Eventually, momentarily, Klaus spares him.

"Hey. Guess what," he says to Number Five.

"Hmm?" prompts Number Five, his attentive gaze meeting Klaus' knowing, anticipatory one.

"Vincent's gone," Klaus says. "Like, the guy is dead to ghosts. Passed on to the other realm peacefully, no baggage, nobody's seen him since the day of."

Rotten luck. "Really?"

"Yeah."

"You can't conjure them when they're like that?"

Klaus just stares at him. "You've got to be kidding me," he says. He leans back, lolling his head in mock-affection. "Oh, Number Five, _look_ _at you,_ conjuring up your own sense of humor, and you're so good at it! You must be. Because-- gosh-- do you remember that time when you decided today would be a _great day_ to come to my sickbed and ask me to come with you to--"

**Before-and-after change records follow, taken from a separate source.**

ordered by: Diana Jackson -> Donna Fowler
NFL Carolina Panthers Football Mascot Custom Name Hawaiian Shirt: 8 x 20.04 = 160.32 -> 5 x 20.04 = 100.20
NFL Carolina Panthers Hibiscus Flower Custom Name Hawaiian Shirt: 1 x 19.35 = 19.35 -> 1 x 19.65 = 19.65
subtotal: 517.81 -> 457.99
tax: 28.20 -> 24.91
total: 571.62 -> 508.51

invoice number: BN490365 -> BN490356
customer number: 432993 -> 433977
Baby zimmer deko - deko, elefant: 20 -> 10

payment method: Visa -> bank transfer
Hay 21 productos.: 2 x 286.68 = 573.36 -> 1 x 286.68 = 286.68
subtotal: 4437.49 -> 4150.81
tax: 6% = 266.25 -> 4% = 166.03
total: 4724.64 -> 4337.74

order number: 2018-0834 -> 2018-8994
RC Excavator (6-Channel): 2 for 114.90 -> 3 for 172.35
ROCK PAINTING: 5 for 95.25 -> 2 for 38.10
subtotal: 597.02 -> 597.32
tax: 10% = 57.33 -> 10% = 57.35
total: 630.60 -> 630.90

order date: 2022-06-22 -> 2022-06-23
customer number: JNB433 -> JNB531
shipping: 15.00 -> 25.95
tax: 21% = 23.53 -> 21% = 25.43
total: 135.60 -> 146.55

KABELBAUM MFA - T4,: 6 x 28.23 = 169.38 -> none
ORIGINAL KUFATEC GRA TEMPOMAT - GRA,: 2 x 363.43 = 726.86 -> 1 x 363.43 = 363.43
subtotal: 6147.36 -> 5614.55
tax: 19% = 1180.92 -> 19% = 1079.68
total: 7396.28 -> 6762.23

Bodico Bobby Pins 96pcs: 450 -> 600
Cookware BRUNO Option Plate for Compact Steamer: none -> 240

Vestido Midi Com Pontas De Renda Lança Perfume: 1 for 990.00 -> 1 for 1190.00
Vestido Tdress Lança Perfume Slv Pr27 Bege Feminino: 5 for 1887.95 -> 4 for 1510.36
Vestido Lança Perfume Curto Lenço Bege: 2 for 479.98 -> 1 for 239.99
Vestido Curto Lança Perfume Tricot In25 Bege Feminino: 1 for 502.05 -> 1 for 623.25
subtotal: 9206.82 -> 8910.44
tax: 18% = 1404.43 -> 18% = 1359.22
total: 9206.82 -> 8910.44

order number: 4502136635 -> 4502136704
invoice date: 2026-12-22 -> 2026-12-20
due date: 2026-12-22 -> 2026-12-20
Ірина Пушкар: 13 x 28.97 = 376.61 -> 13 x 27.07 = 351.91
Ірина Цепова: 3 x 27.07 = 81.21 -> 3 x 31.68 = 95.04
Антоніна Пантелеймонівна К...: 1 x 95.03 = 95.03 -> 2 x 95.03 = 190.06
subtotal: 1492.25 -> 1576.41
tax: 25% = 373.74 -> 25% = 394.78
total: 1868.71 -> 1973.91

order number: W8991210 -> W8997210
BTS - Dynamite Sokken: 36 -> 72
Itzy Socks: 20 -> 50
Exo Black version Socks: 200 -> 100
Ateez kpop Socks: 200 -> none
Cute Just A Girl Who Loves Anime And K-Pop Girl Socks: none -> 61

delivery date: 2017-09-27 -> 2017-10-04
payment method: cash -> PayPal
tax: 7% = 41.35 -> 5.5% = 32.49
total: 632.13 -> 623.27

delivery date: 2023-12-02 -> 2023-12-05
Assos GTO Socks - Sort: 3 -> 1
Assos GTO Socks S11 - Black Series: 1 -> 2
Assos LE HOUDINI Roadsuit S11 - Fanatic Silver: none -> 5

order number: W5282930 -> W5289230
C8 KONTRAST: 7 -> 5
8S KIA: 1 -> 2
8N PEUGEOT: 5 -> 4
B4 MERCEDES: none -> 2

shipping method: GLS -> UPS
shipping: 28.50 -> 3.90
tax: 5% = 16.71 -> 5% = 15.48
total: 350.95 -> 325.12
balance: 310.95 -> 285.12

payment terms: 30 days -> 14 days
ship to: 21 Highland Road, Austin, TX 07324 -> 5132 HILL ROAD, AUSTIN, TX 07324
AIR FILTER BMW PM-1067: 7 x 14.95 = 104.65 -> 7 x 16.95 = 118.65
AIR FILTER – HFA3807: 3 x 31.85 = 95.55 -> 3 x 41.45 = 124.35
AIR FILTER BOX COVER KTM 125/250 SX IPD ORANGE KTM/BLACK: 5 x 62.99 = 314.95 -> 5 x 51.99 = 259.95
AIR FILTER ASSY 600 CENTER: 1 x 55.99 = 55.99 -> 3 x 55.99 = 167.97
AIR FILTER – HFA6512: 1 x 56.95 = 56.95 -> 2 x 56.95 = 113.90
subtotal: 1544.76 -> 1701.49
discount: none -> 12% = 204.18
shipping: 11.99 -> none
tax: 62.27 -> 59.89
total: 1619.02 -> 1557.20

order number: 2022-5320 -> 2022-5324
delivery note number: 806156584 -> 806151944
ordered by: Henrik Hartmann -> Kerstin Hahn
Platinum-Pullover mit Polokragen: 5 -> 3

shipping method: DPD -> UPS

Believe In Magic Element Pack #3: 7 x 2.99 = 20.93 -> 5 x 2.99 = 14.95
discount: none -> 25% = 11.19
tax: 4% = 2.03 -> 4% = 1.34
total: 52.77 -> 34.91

"Okay, all right, sorry," Number Five says posthaste. He's lucky Klaus has never been one to anger. He's seen his brother become irritated or sarcastic or sulky no problem, but he's never been mean or cutting or prone to holding a grudge, often choosing to lighten and dissolve or simply leave a situation instead. Number Five takes a moment to appreciate that. "Sorry. Wasn't thinking."

"Jeremy was close to his-- Yeah?" Klaus is fine. He looks over at the wall, squints at something, then comes back again. "--Was close to his work. I'm sure he can tell us pretty much all the same stuff."

And Klaus has always been good at believing in people.

"Did he-- Did you guys-- uh, have any correspondence with anyone other than Reginald Hargreeves?" asks Klaus. He'd assured everyone earlier, before they'd even left home, that they wouldn't have to worry about their identities. For the most part, he'd said, ghosts were just clawing to have someone to talk to and didn't care enough about him or the living in general other than to ask any questions or enact revenge, but that was before they'd discovered the abnormalities of the spirits in this particular house. It's uncertain whether Klaus is planning to keep that arrangement in place. Number Five is no expert himself, but it doesn't seem like a good idea.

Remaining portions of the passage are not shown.